*LISTED RECORDS*
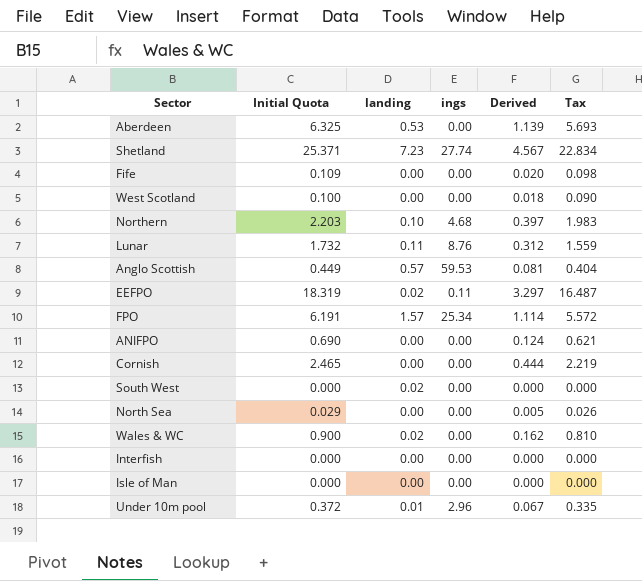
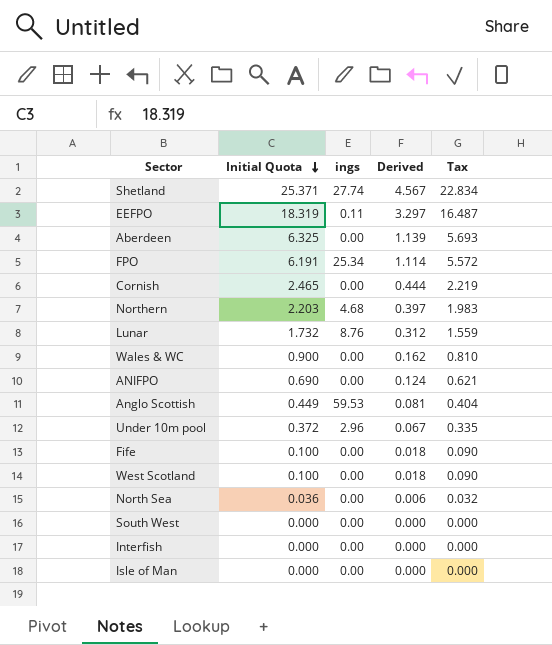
row order: none -> Initial Quota descending
column landing | position: 3 -> none
Fife | Initial Quota: 0.109 -> 0.100
Fife | Derived: 0.020 -> 0.018
Fife | Tax: 0.098 -> 0.090
North Sea | Initial Quota: 0.029 -> 0.036
North Sea | Derived: 0.005 -> 0.006
North Sea | Tax: 0.026 -> 0.032

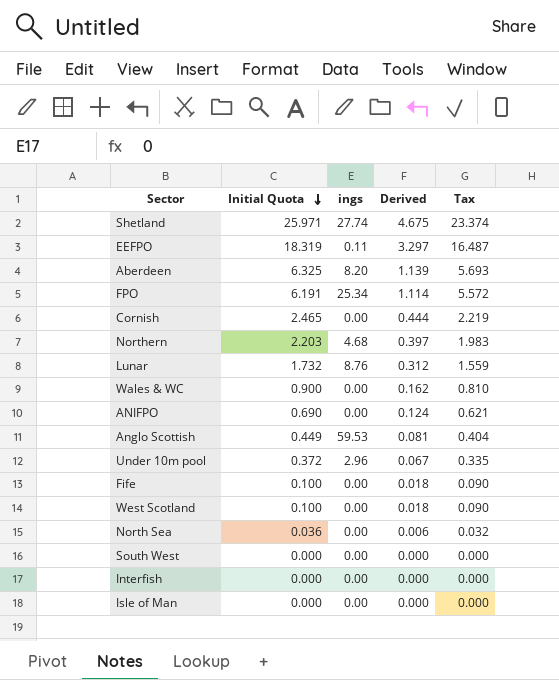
Shetland | Initial Quota: 25.371 -> 25.971
Shetland | Derived: 4.567 -> 4.675
Shetland | Tax: 22.834 -> 23.374
Aberdeen | ings: 0.00 -> 8.20

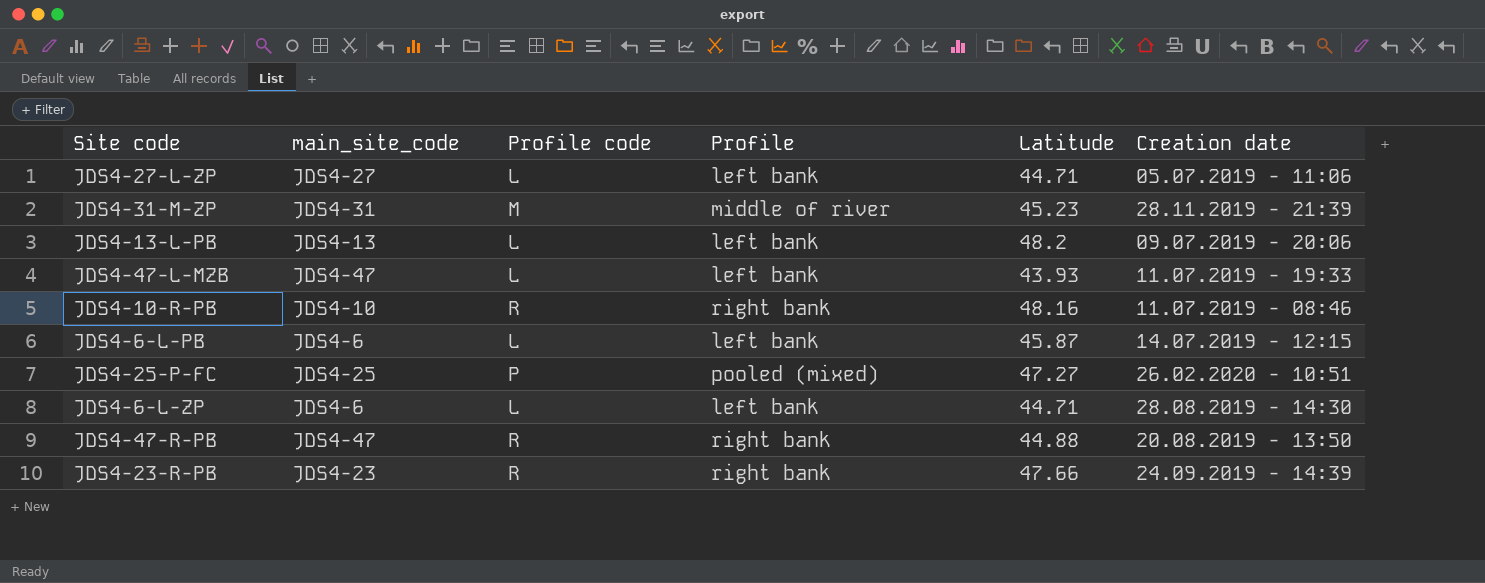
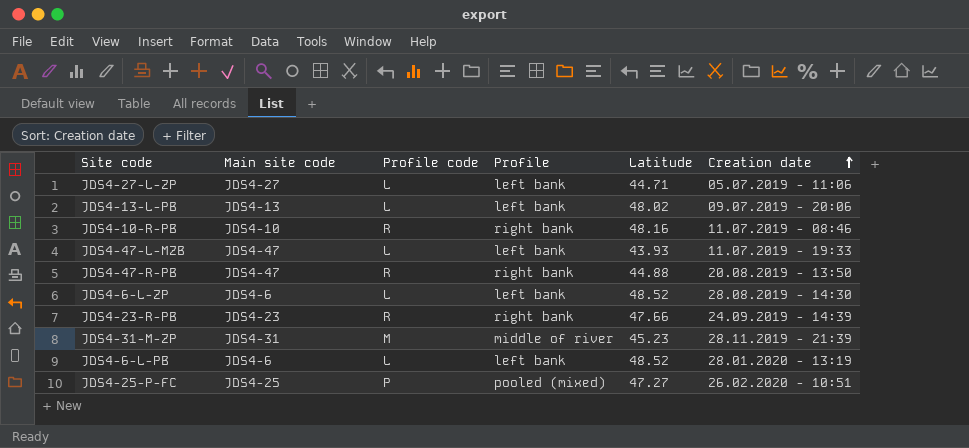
row order: none -> Creation date ascending
column name: main_site_code -> Main site code
JDS4-13-L-PB | Latitude: 48.2 -> 48.02
JDS4-6-L-ZP | Latitude: 44.71 -> 48.52
JDS4-6-L-PB | Latitude: 45.87 -> 48.52
JDS4-6-L-PB | Creation date: 14.07.2019 - 12:15 -> 28.01.2020 - 13:19

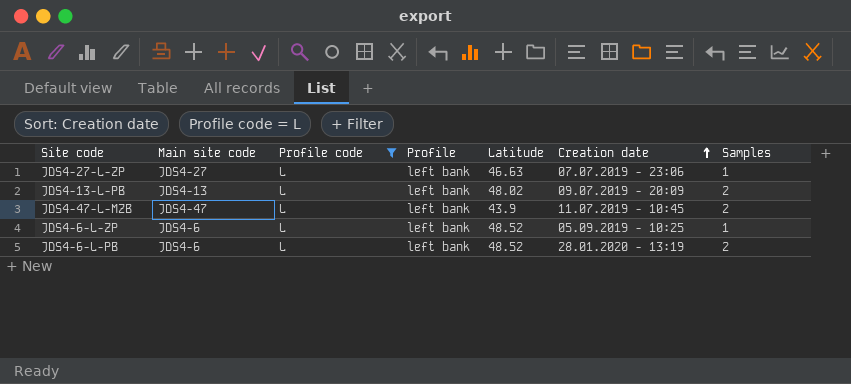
filter: none -> Profile code = L
column Samples | position: none -> 7
JDS4-27-L-ZP | Latitude: 44.71 -> 46.63
JDS4-27-L-ZP | Creation date: 05.07.2019 - 11:06 -> 07.07.2019 - 23:06
JDS4-13-L-PB | Creation date: 09.07.2019 - 20:06 -> 09.07.2019 - 20:09
JDS4-47-L-MZB | Latitude: 43.93 -> 43.9
JDS4-47-L-MZB | Creation date: 11.07.2019 - 19:33 -> 11.07.2019 - 10:45
JDS4-6-L-ZP | Creation date: 28.08.2019 - 14:30 -> 05.09.2019 - 10:25

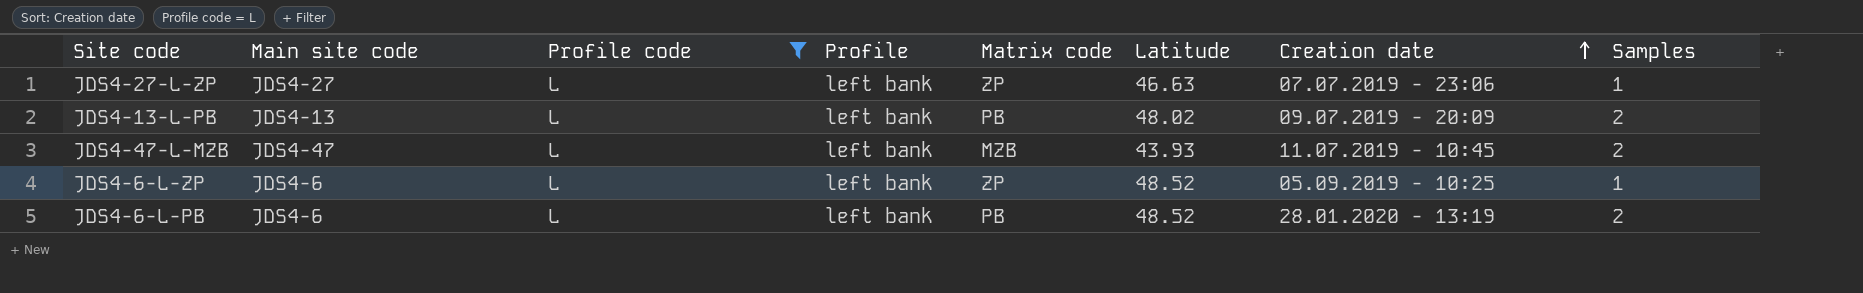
column Matrix code | position: none -> 5
JDS4-47-L-MZB | Latitude: 43.9 -> 43.93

*WHAT TO PRODUCE*
Copy exactly, without pictures, the lines above from the one with "row order: none -> Creation date ascending" down to the one with "JDS4-47-L-MZB | Creation", inclusive.

*RESPONSE AREA*
row order: none -> Creation date ascending
column name: main_site_code -> Main site code
JDS4-13-L-PB | Latitude: 48.2 -> 48.02
JDS4-6-L-ZP | Latitude: 44.71 -> 48.52
JDS4-6-L-PB | Latitude: 45.87 -> 48.52
JDS4-6-L-PB | Creation date: 14.07.2019 - 12:15 -> 28.01.2020 - 13:19

filter: none -> Profile code = L
column Samples | position: none -> 7
JDS4-27-L-ZP | Latitude: 44.71 -> 46.63
JDS4-27-L-ZP | Creation date: 05.07.2019 - 11:06 -> 07.07.2019 - 23:06
JDS4-13-L-PB | Creation date: 09.07.2019 - 20:06 -> 09.07.2019 - 20:09
JDS4-47-L-MZB | Latitude: 43.93 -> 43.9
JDS4-47-L-MZB | Creation date: 11.07.2019 - 19:33 -> 11.07.2019 - 10:45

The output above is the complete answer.